Integrating force-sensed surface scanning with AI, IoT, blockchain, and advanced materials to create a more accurate and efficient system for registering intraoperative surface-scanned volume models with preoperative image-segmented volume models of anatomical organs.

The original patent disclosed systems, devices, controllers, and methods for force-sensed surface scanning of anatomical organs. However, the patent's limitations included the lack of integration with other technologies to enhance the accuracy and efficiency of the system. The new inventive concept addresses these limitations by synergistically combining force-sensed surface scanning with AI, IoT, blockchain, and advanced materials.

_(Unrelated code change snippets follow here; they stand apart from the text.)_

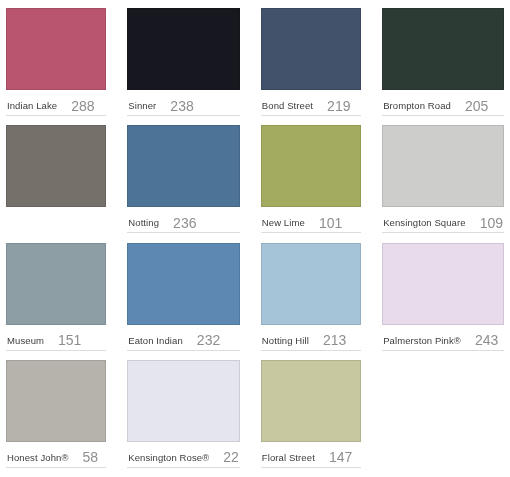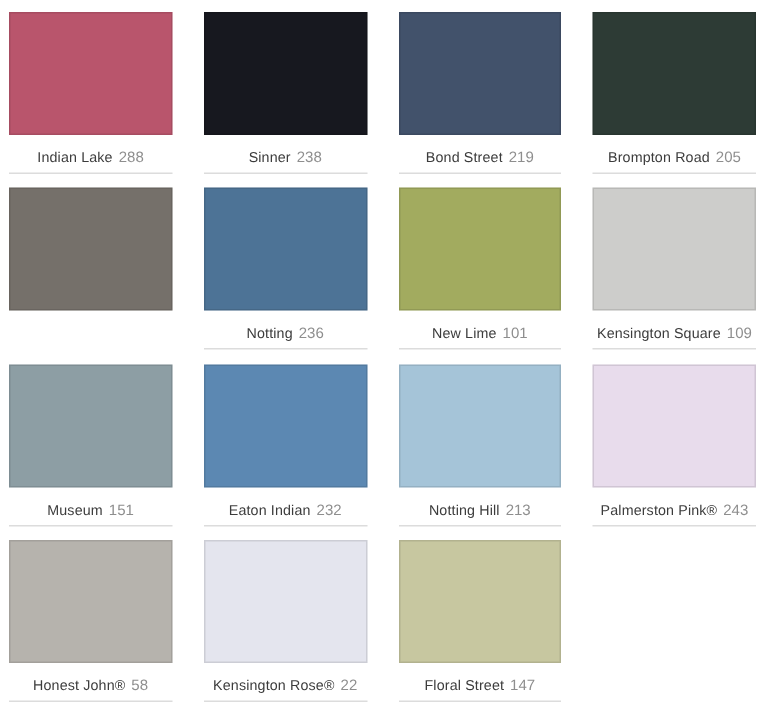--- a/index.html
+++ b/index.html
@@ -38,40 +38,40 @@
     width: 100%;
     height: 82px;
     box-sizing: border-box;
     border: 1px solid rgba(0,0,0,0.10);
     flex: 0 0 auto;
   }
 
   .swatch-meta {
     display: flex;
     align-items: center;
-    justify-content: center;
+    justify-content: flex-start;
     padding: 6px 1px 0 1px;
     border-bottom: 1px solid #dcdcdc;
     height: 26px;
     box-sizing: border-box;
   }
 
   .swatch-name {
     font-size: 9.5px;
     color: #3c3c3c;
     letter-spacing: 0.1px;
     white-space: nowrap;
     overflow: hidden;
     text-overflow: ellipsis;
   }
 
   .swatch-number {
-    font-size: 10px;
+    font-size: 14px;
     color: #8e8e8e;
-    margin-left: 4px;
+    margin-left: 14px;
     flex: 0 0 auto;
   }
 </style>
 </head>
 <body>
 
 <div id="palette-grid">
     <div class="swatch-cell">
       <div class="swatch-chip" style="background-color: rgb(185, 85, 108);"></div>
       <div class="swatch-meta">

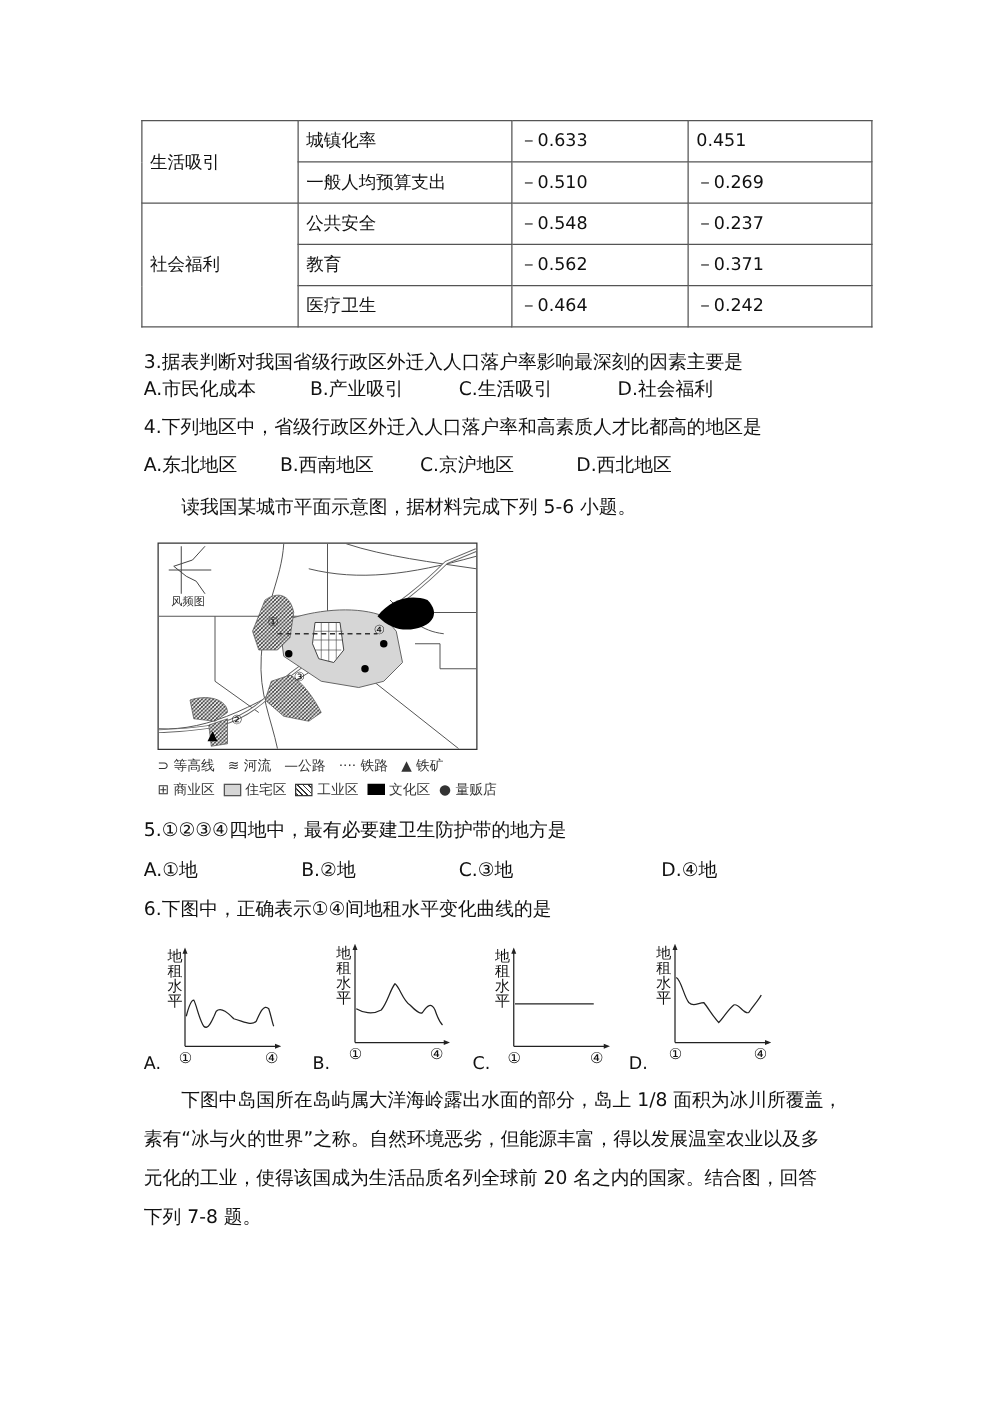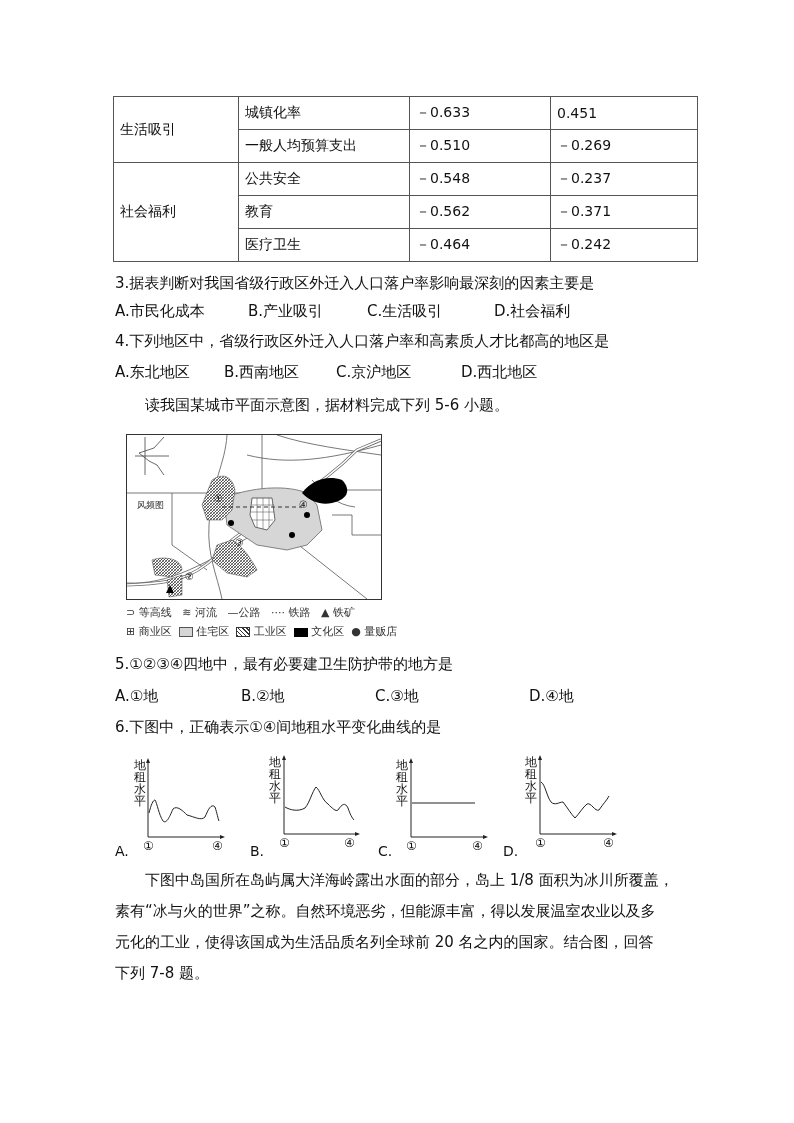--- a/index.html
+++ b/index.html
@@ -1,17 +1,17 @@
 <!DOCTYPE html>
 <html><head>
 <meta charset="utf-8">
 <style>
   html, body { margin:0; padding:0; background:#ffffff; }
   body { width:794px; height:1123px; position:relative; font-family:"DejaVu Sans", sans-serif; color:#111; overflow:hidden; }
-  .abs { position:absolute;margin-top:24px; }
+  .abs { position:absolute; }
   table.data { position:absolute; left:113px; top:96px; border-collapse:collapse; font-size:14px; }
   table.data td { border:1px solid #555; height:32px; padding:0 6px; vertical-align:middle; white-space:nowrap; }
   .c1 { width:112px; }
   .c2 { width:158px; }
   .c3 { width:128px; }
   .c4 { width:134px; }
   .line { position:absolute; left:115px; font-size:15px; white-space:nowrap; }
   .opt { position:absolute; font-size:15px; white-space:nowrap; }
   .map { position:absolute; left:126px; top:434px; width:254px; height:164px; border:1px solid #333; background:#fff; }
   .legend { position:absolute; left:126px; font-size:11px; color:#333; white-space:nowrap; }
@@ -48,21 +48,21 @@
     <td class="c4">－0.371</td>
   </tr>
   <tr>
     <td class="c2">医疗卫生</td>
     <td class="c3">－0.464</td>
     <td class="c4">－0.242</td>
   </tr>
 </tbody>
   </table>
 
-<div class="line" style="top:274px;">3.据表判断对我国省级行政区外迁入人口落户率影响最深刻的因素主要是</div>
+<div class="line" style="top:280px;">3.据表判断对我国省级行政区外迁入人口落户率影响最深刻的因素主要是</div>
 <div class="opt" style="left:115px;top:302px;">A.市民化成本</div>
 <div class="opt" style="left:248px;top:302px;">B.产业吸引</div>
 <div class="opt" style="left:367px;top:302px;">C.生活吸引</div>
 <div class="opt" style="left:494px;top:302px;">D.社会福利</div>
 
 <div class="line" style="top:332px;">4.下列地区中，省级行政区外迁入人口落户率和高素质人才比都高的地区是</div>
 <div class="opt" style="left:115px;top:363px;">A.东北地区</div>
 <div class="opt" style="left:224px;top:363px;">B.西南地区</div>
 <div class="opt" style="left:336px;top:363px;">C.京沪地区</div>
 <div class="opt" style="left:461px;top:363px;">D.西北地区</div>
@@ -155,21 +155,21 @@
   <span style="display:inline-block;width:12px;height:8px;background:repeating-linear-gradient(45deg,#333 0 1px,#fff 1px 3px);border:1px solid #333;vertical-align:middle;"></span>
   <span>工业区</span>&nbsp;
   <span style="display:inline-block;width:14px;height:9px;background:#000;vertical-align:middle;"></span>
   <span>文化区</span>&nbsp;
   <span>● 量贩店</span>
 </div>
 
 <div class="line" style="top:655px;">5.①②③④四地中，最有必要建卫生防护带的地方是</div>
 <div class="opt" style="left:115px;top:687px;">A.①地</div>
 <div class="opt" style="left:241px;top:687px;">B.②地</div>
-<div class="opt" style="left:367px;top:687px;margin-left:8px;">C.③地</div>
+<div class="opt" style="left:367px;top:687px;">C.③地</div>
 <div class="opt" style="left:509px;top:687px;margin-left:20px;">D.④地</div>
 
 <div class="line" style="top:718px;">6.下图中，正确表示①④间地租水平变化曲线的是</div>
 
 <div class="graph" style="left:115px;top:755px;width:110px;height:105px;">
   <div class="glabel" style="left:19px;top:4px;">地租水平</div>
   <svg width="110" height="90" style="position:absolute;left:0;top:0;">
     <line x1="33" y1="82" x2="33" y2="5" stroke="#222" stroke-width="1"></line>
     <polygon points="33,3 31,8 35,8" fill="#222"></polygon>
     <line x1="33" y1="82" x2="108" y2="82" stroke="#222" stroke-width="1"></line>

The new inventive concept comprises a robotic system, a surface scanning controller, and an artificial intelligence module that integrates preoperative imaging data with intraoperative surface scanning data to generate a hybrid volume model of an anatomical organ. The system also includes a blockchain-based ledger to validate the accuracy of the constructed intraoperative volume model. Additionally, the surface scanning controller incorporates a machine learning module to predict surface deformation offsets based on force sensing data. The system can also transmit force sensing data to a remote server for analysis and processing using IoT technology. Furthermore, the surface scanning end-effector can be designed with advanced materials, such as shape-memory alloys, to enhance the accuracy of the force sensing data.

The new claims introduce the synergistic combination of force-sensed surface scanning with AI, IoT, blockchain, and advanced materials, which provides a non-obvious solution to the limitations of the original patent. The integration of these technologies enables a more accurate and efficient system for registering intraoperative surface-scanned volume models with preoperative image-segmented volume models of anatomical organs.

Alternative embodiments of the inventive concept could include the use of different AI algorithms, IoT protocols, or blockchain architectures. Additionally, the system could be designed to accommodate various types of anatomical organs or medical procedures. The surface scanning end-effector could also be modified to incorporate different advanced materials or sensing technologies.

The synergistic force-sensed surface scanning system has significant commercial potential in the medical device industry, particularly in the fields of surgical navigation, medical imaging, and robotic-assisted surgery. The system's ability to provide more accurate and efficient registration of intraoperative surface-scanned volume models with preoperative image-segmented volume models could lead to improved patient outcomes, reduced surgical times, and enhanced medical decision-making.